2024-03-28 07:00:51 | 防衛・安全保障
■防衛情報-ウクライナ戦争
 損害の程度は確認中との事ですが、さてロプチャー級戦車揚陸艦といえばアリゲーター級と並んで有事の際に北海道へ押し寄せてくると考えられたものだ。

 ロシア黒海艦隊揚陸艦最後の2隻が攻撃により火災が発生したもようである、ISWアメリカ戦争研究所3月24日付戦況報告によれば、ウクライナ軍参謀本部発表としてウクライナ軍はクリミア半島のロシア海軍セヴァストポリ軍港を攻撃し、ロシア海軍揚陸艦2隻と通信センターや基地関連設備などを破損させることに成功したとしています。

 ロシア側ミルブロガーの情報としてこの攻撃には巡航ミサイル40発以上と自爆用無人機などを用いたとしていますが、詳細については確認ができません。ウクライナ海軍のプレチュンテツ報道官によれば、揚陸艦2隻が火災を起こしたものの、その破損規模は評価中としました。黒海艦隊に残る揚陸艦は2隻のみ、ほかは既に全損か撃沈されました。
■防衛情報-ウクライナ戦争
 修理可能だとしてもセバストポリのドックはウクライナの射程圏内にあり黒海沿岸にはほかにドックもなく修理着手は終戦後となります。

 ロシア海軍黒海艦隊揚陸艦について。ロシア海軍黒海艦隊はクリミア半島とロシア本土を結ぶ橋梁が、もともと開戦前にウクライナのアゾフ海から国会への船舶航行を阻害することを目的として橋脚を低くしたため、度々無人艇攻撃により破壊ないし破損による交通制限に見舞われ、その際に揚陸艦は貴重な代替の兵站輸送手段でした。

 ロプチャー型戦車揚陸艦、現在はアゾフとヤマールが攻撃前には稼働状態でしたが、ミンスクが2023年9月にミサイル攻撃を受け大破、ノボチェルカルスクが2023年12月に大破修理不能、2024年2月にツェーザリクリニコフが撃沈、また北海艦隊のオレネゴールスキイゴルニャークもノボロシスク基地で無人機攻撃を受け破損しています。
■防衛情報-ウクライナ戦争
 揚陸艦の破損とともにロシア軍の兵站輸送の問題についてですが鉄道を建設するというものの敷設予定地はウクライナの射程圏内だ。

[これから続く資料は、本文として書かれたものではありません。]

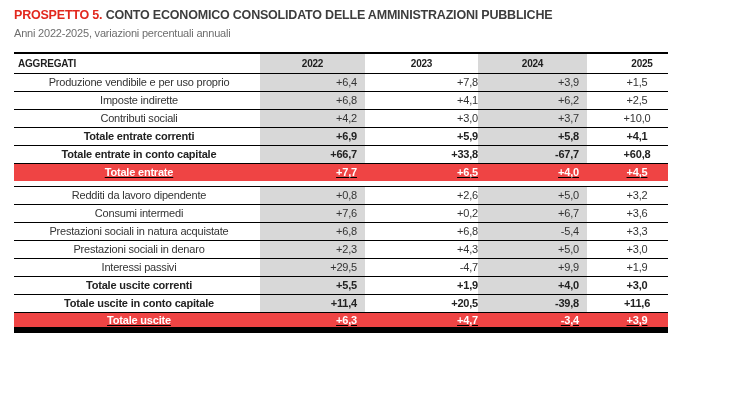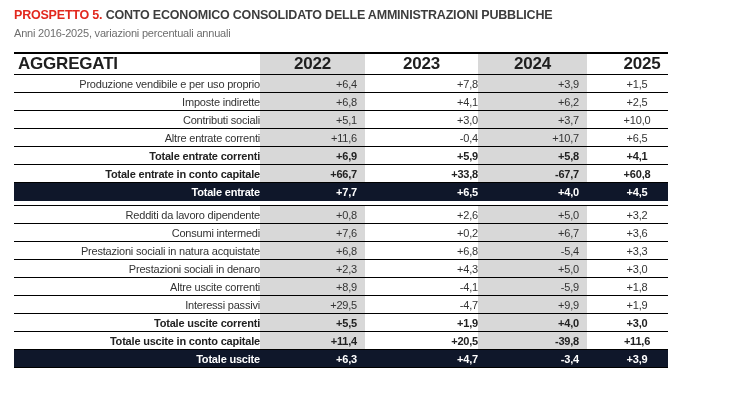--- a/index.html
+++ b/index.html
@@ -68,7 +68,7 @@
     <span class="red">PROSPETTO 5.</span><span class="dark"> CONTO ECONOMICO CONSOLIDATO DELLE AMMINISTRAZIONI PUBBLICHE</span>
   </div>
 
-  <div class="subtitle">Anni 2016-2025, variazioni percentuali annuali</div>
+  <div class="subtitle">Anni 2022-2025, variazioni percentuali annuali</div>
 
   <table class="main">
     <colgroup>

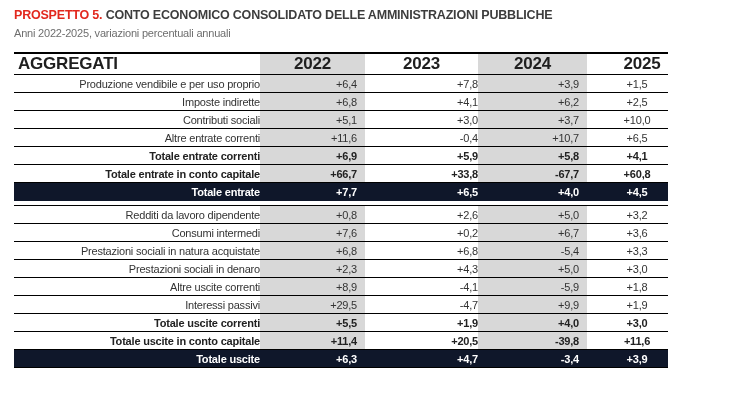--- a/index.html
+++ b/index.html
@@ -32,7 +32,7 @@
   col.band { background: #d8d8d8; }
 
   th {
-    font-size: 17px; font-weight: bold; color: #1f1f1f;
+    font-size: 10px; font-weight: bold; color: #1f1f1f;
     height: 20px; border-bottom: 1px solid #000;
     letter-spacing: -0.2px; padding: 0;
   }

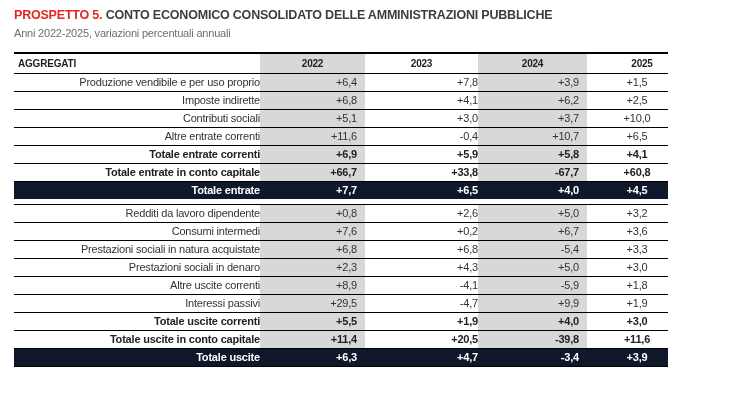--- a/index.html
+++ b/index.html
@@ -44,7 +44,7 @@
     height: 18px; border-bottom: 1px solid #000;
     padding: 0; letter-spacing: -0.2px; white-space: nowrap;
   }
-  td.lbl { text-align: right; padding-left: 4px; }
+  td.lbl { text-align: center; padding-left: 4px; }
   td.val { text-align: right; }
   td.y0, td.y2 { padding-right: 8px; margin-top: 32px; }
   td.y1 { }

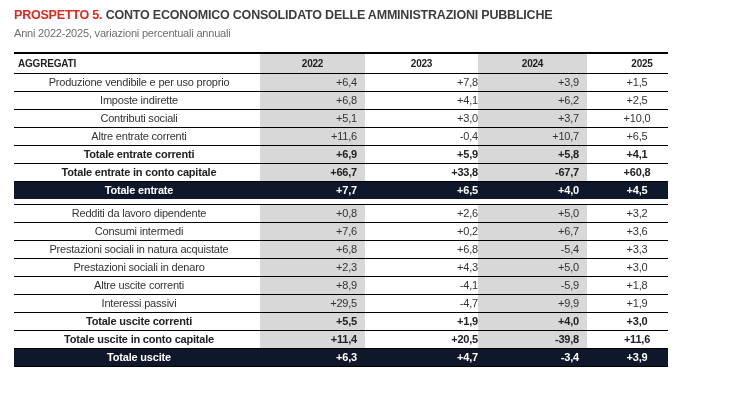--- a/index.html
+++ b/index.html
@@ -104,7 +104,7 @@
         </tr>
         <tr class="normal">
           <td class="lbl">Contributi sociali</td>
-          <td class="val y0">+5,1</td>
+          <td class="val y0">+4,2</td>
           <td class="val y1">+3,0</td>
           <td class="val y2">+3,7</td>
           <td class="val y3">+10,0</td>

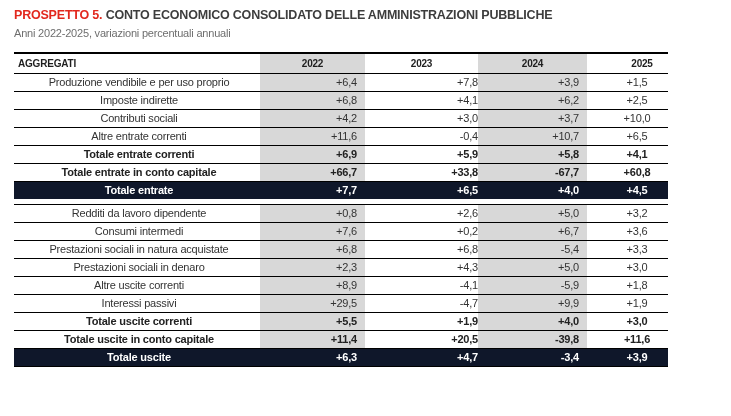--- a/index.html
+++ b/index.html
@@ -109,13 +109,6 @@
           <td class="val y2">+3,7</td>
           <td class="val y3">+10,0</td>
         </tr>
-        <tr class="normal">
-          <td class="lbl">Altre entrate correnti</td>
-          <td class="val y0">+11,6</td>
-          <td class="val y1">-0,4</td>
-          <td class="val y2">+10,7</td>
-          <td class="val y3">+6,5</td>
-        </tr>
         <tr class="bold">
           <td class="lbl">Totale entrate correnti</td>
           <td class="val y0">+6,9</td>

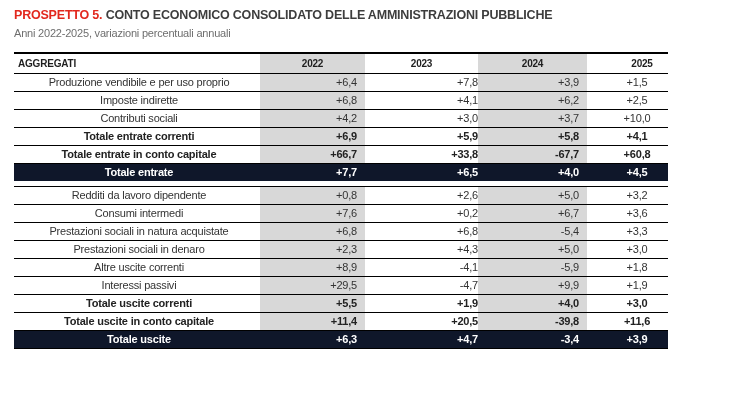--- a/index.html
+++ b/index.html
@@ -52,7 +52,7 @@
 
   tr.bold td { font-weight: bold; color: #222; }
 
-  tr.total { background: #0f172a; }
+  tr.total { background: #ef4444; text-decoration: underline; }
   tr.total td { color: #fff; font-weight: bold; border-bottom: none; }
   tr.total-last td { border-bottom: 1px solid #000000; }
 

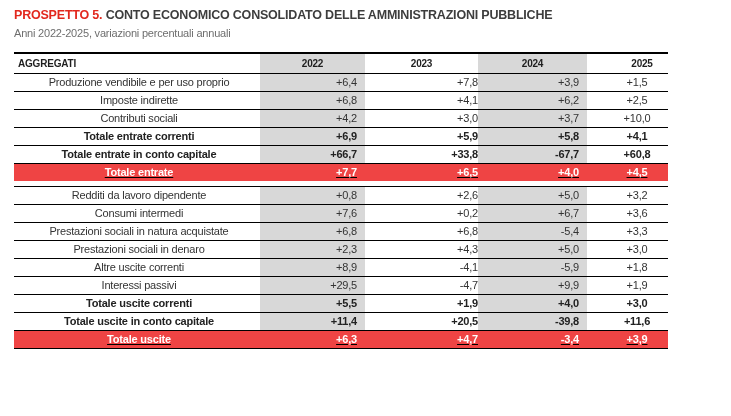--- a/index.html
+++ b/index.html
@@ -162,13 +162,6 @@
           <td class="val y3">+3,0</td>
         </tr>
         <tr class="normal">
-          <td class="lbl">Altre uscite correnti</td>
-          <td class="val y0">+8,9</td>
-          <td class="val y1">-4,1</td>
-          <td class="val y2">-5,9</td>
-          <td class="val y3">+1,8</td>
-        </tr>
-        <tr class="normal">
           <td class="lbl">Interessi passivi</td>
           <td class="val y0">+29,5</td>
           <td class="val y1">-4,7</td>

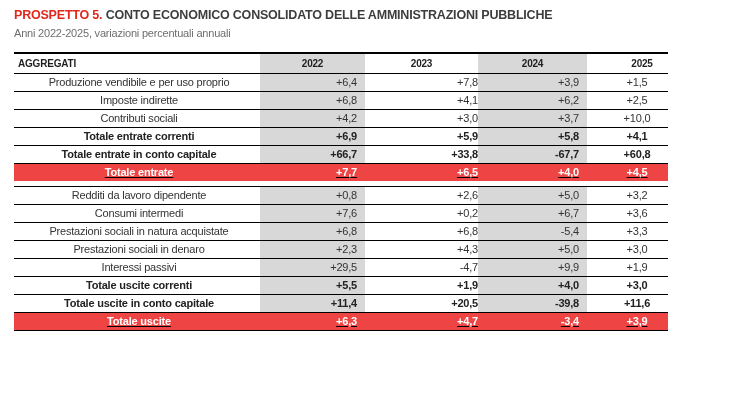--- a/index.html
+++ b/index.html
@@ -54,7 +54,7 @@
 
   tr.total { background: #ef4444; text-decoration: underline; }
   tr.total td { color: #fff; font-weight: bold; border-bottom: none; }
-  tr.total-last td { border-bottom: 1px solid #000000; }
+  tr.total-last td { border-bottom: 6px solid #000000; }
 
   tr.spacer { background: #fff; }
   tr.spacer td { height: 5px; border-bottom: 1px solid #000; padding: 0; }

 ロシア軍はロストフからウクライナ領内占領地へ鉄道を敷設する、3月24日付イギリス国防省ウクライナ戦況報告によれば、ロストフからクリミア半島のセヴァストポリまでの鉄道線を開通させる方針といい、これは3月18日にプーチン大統領が建設を発言したものの具体的な敷設計画というもので、既存のケルチ海峡大橋などを補うもの。

 ロシア軍の占領地鉄道建設はドネツク州南部で既に実施されており、8か月間を用いて頃スキーと紙安価を結ぶ60㎞の鉄道を建設しています。イギリス国防省の分析ではマリウポリのアゾフスターリ製鉄所などを将来ロシアが接収し修理し用いる可能性があり、ウクライナ重工業施設を自国の生産に転用する試みの一環という可能性を分析しました。